Goal of the exercise: Range to output from the entries below: the line containing "ning muud asjaomaste" through the line containing "- 11.2.19 täitma". Set it down exactly, ends included, nothing else.

***** Provided data

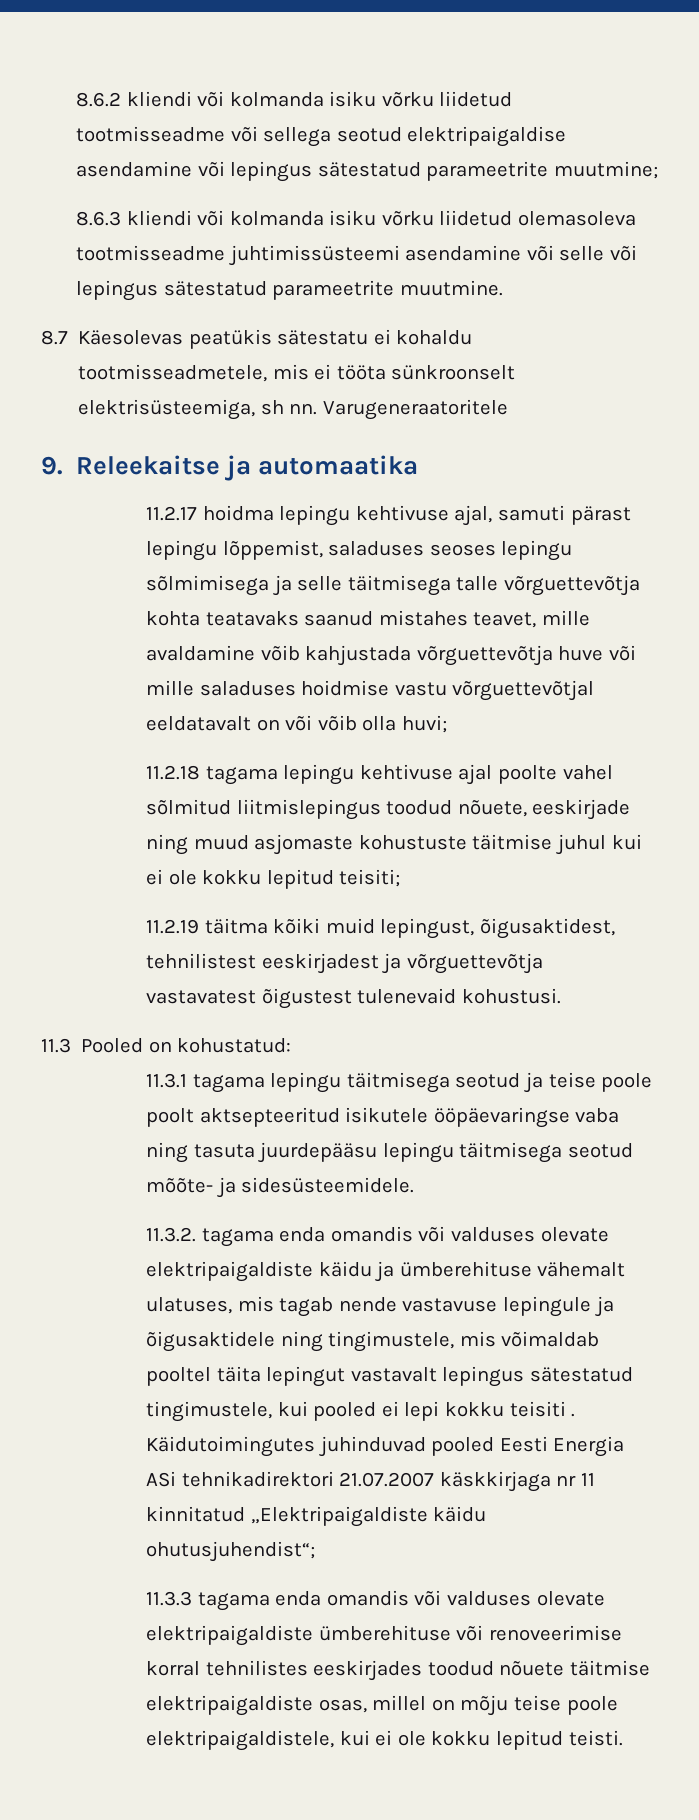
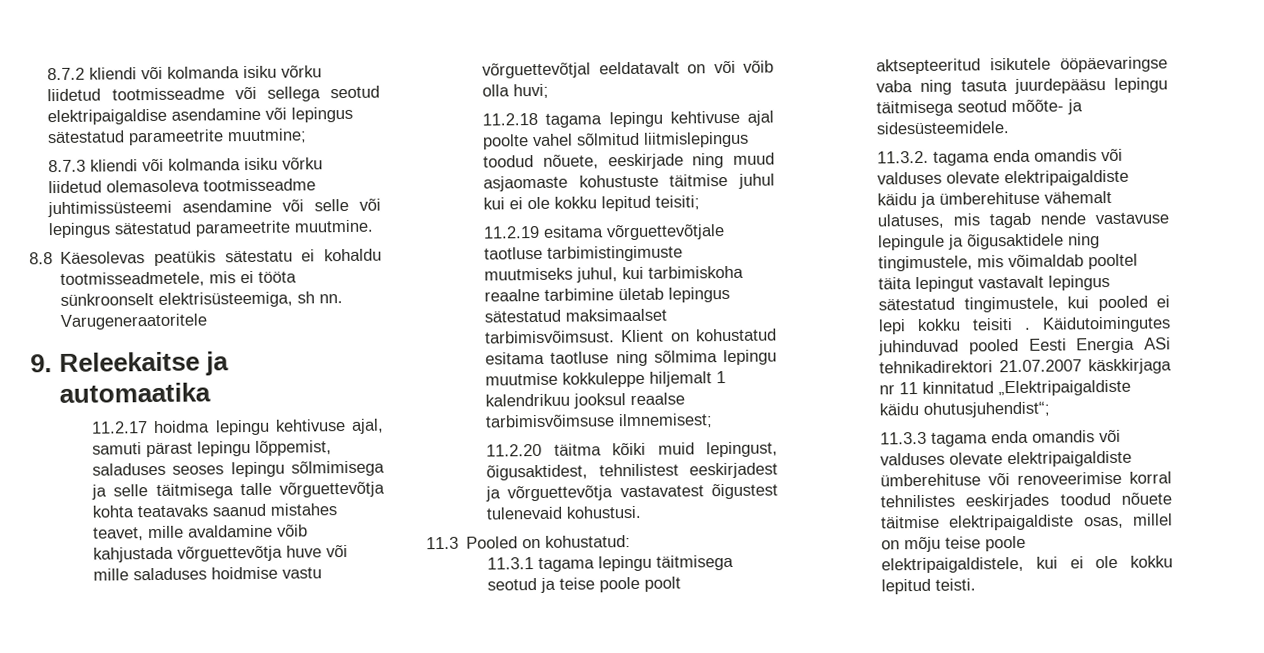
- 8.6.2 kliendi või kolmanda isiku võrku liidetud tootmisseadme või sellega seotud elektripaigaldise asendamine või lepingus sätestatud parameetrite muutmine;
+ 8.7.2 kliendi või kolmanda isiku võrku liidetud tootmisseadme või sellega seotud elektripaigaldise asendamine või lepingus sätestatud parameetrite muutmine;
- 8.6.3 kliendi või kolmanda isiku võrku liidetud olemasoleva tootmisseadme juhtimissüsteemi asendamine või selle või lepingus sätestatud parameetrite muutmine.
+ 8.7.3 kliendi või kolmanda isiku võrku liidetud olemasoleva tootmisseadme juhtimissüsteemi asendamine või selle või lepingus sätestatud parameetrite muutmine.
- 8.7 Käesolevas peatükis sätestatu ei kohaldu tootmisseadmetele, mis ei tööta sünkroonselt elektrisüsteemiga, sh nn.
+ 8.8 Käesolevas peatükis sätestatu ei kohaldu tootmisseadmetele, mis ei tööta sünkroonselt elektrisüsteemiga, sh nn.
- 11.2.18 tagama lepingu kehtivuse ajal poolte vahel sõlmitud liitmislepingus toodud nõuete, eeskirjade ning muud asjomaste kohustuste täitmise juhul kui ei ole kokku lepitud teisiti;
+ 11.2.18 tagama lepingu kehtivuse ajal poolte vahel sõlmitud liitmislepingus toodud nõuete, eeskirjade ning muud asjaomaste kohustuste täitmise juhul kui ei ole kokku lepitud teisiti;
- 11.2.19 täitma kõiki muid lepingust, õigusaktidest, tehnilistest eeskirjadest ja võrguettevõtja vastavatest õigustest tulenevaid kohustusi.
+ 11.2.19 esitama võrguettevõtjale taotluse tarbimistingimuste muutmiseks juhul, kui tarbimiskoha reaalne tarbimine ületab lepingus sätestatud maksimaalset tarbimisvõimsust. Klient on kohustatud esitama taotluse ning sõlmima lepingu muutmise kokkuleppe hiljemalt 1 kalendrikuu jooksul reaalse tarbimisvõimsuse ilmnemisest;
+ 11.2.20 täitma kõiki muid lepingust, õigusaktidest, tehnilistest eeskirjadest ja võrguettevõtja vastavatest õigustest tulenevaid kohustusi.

**********

Result for this task:
+ 11.2.18 tagama lepingu kehtivuse ajal poolte vahel sõlmitud liitmislepingus toodud nõuete, eeskirjade ning muud asjaomaste kohustuste täitmise juhul kui ei ole kokku lepitud teisiti;
- 11.2.19 täitma kõiki muid lepingust, õigusaktidest, tehnilistest eeskirjadest ja võrguettevõtja vastavatest õigustest tulenevaid kohustusi.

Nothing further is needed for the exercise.